On 22.05.2012 01:09, Alexander Korotkov wrote:
> Hi!
>
> On Tue, May 22, 2012 at 12:56 AM, Heikki Linnakangas<
> heikki(dot)linnakangas(at)enterprisedb(dot)com> wrote:
>
>> The management of the path stacks is a bit complicated, anyway. I'll think
>> about this some more tomorrow, maybe we can make it simpler, knowing that
>> we have to do those extra lookups.
>
> WOW! You did enormous work on exploring that!
> I just arrived from PGCon and start looking at it when find you've already
> done comprehensive research of this problem.
> On the step 5 if we've NSN in GISTBufferingInsertStack structure, we could
> detect situation of changing parent of splitted page. Using this we could
> save copy of GISTBufferingInsertStack for B2 with original parent A,
> because we know split of B to occur after creating GISTBufferingInsertStack
> but before split of A. The question is how to find this copy from C, hash?

I tested a patch that adds the extra getNodeBuffer() call after
refinding the parent, as discussed. However, I'm still getting a "failed
to-refind parent" error later in the build, so I think we're still
missing some corner case.

I think we should rewrite the way we track the parents completely.
Rather than keep a path stack attached to every node buffer, let's just
maintain a second hash table that contains the parent of every internal
node. Whenever a downlink is moved to another page, update the hash
table with the new information. That way we always have up-to-date
information about the parent of every internal node.

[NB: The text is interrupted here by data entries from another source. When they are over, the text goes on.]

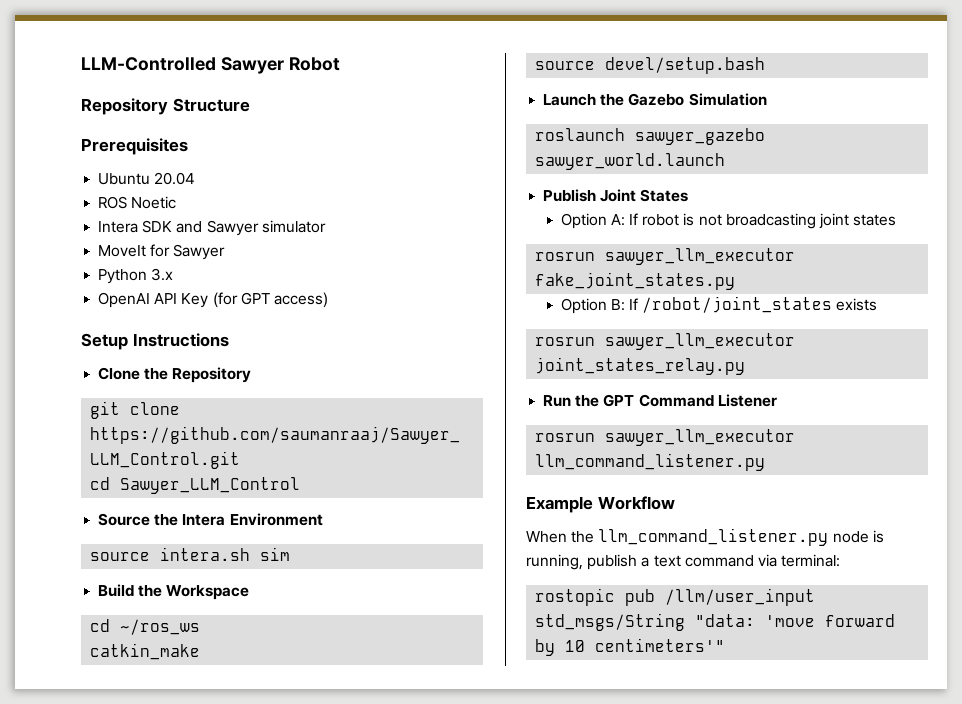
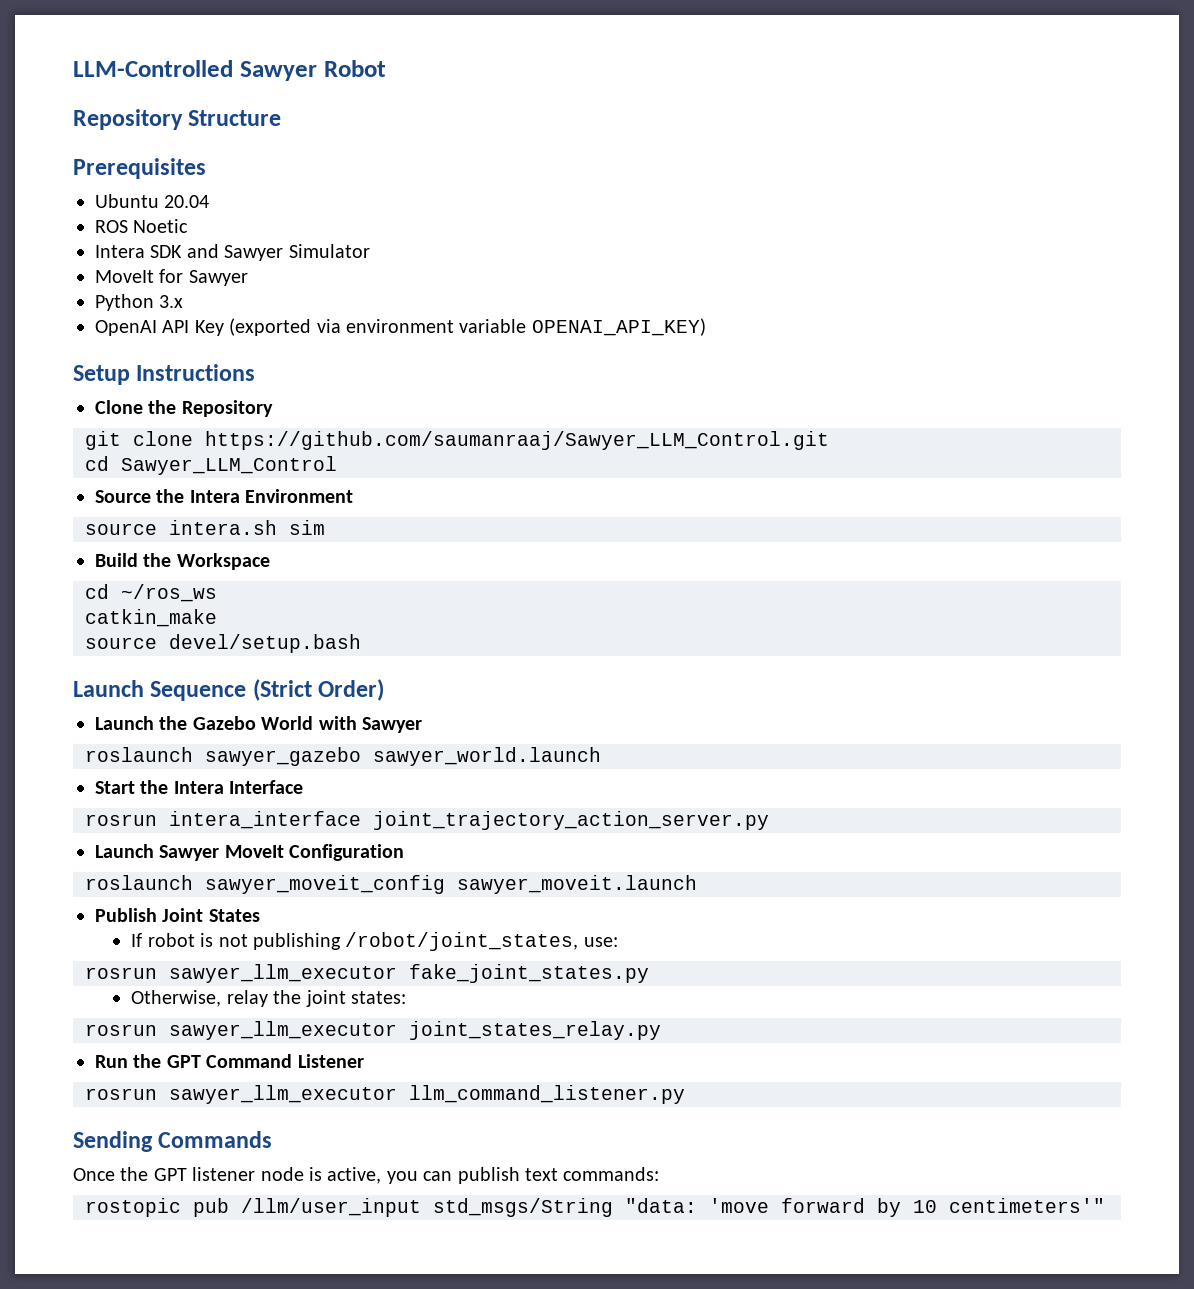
- Intera SDK and Sawyer simulator
+ Intera SDK and Sawyer Simulator
- OpenAI API Key (for GPT access)
+ OpenAI API Key (exported via environment variable OPENAI_API_KEY)
+ Launch Sequence (Strict Order)
- Launch the Gazebo Simulation
+ Launch the Gazebo World with Sawyer
+ Start the Intera Interface
+ rosrun intera_interface joint_trajectory_action_server.py
+ Launch Sawyer MoveIt Configuration
+ roslaunch sawyer_moveit_config sawyer_moveit.launch
- Option A: If robot is not broadcasting joint states
+ If robot is not publishing /robot/joint_states, use:
- Option B: If /robot/joint_states exists
+ Otherwise, relay the joint states:
- Example Workflow
- When the llm_command_listener.py node is running, publish a text command via terminal:
+ Sending Commands
+ Once the GPT listener node is active, you can publish text commands:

That's much easier to understand than the path stack structures we have
now. I think the overall memory consumption will be about the same too.
Although we need the extra hash table with one entry for every internal
node, we get rid of the path stack structs, which are also one per every
internal node at the moment.

I believe it is faster too. I added some instrumentation to the existing
gist code (with the additional getNodeBuffer() call added to fix this
bug), to measure the time spent moving right, when refinding the parent
of a page. I added gettimeofday() calls before and after moving right,
and summed the total. In my test case, the final index size was about
19GB, and the index build took 3545 seconds (59 minutes). Of that time,
580 seconds (~ 10 minutes) was spent moving right to refind parents.
That's a lot. I also printed a line whenever a refind operation had to
move right 20 pages or more. That happened 2482 times during the build,
in the worst case we moved right over 40000 pages.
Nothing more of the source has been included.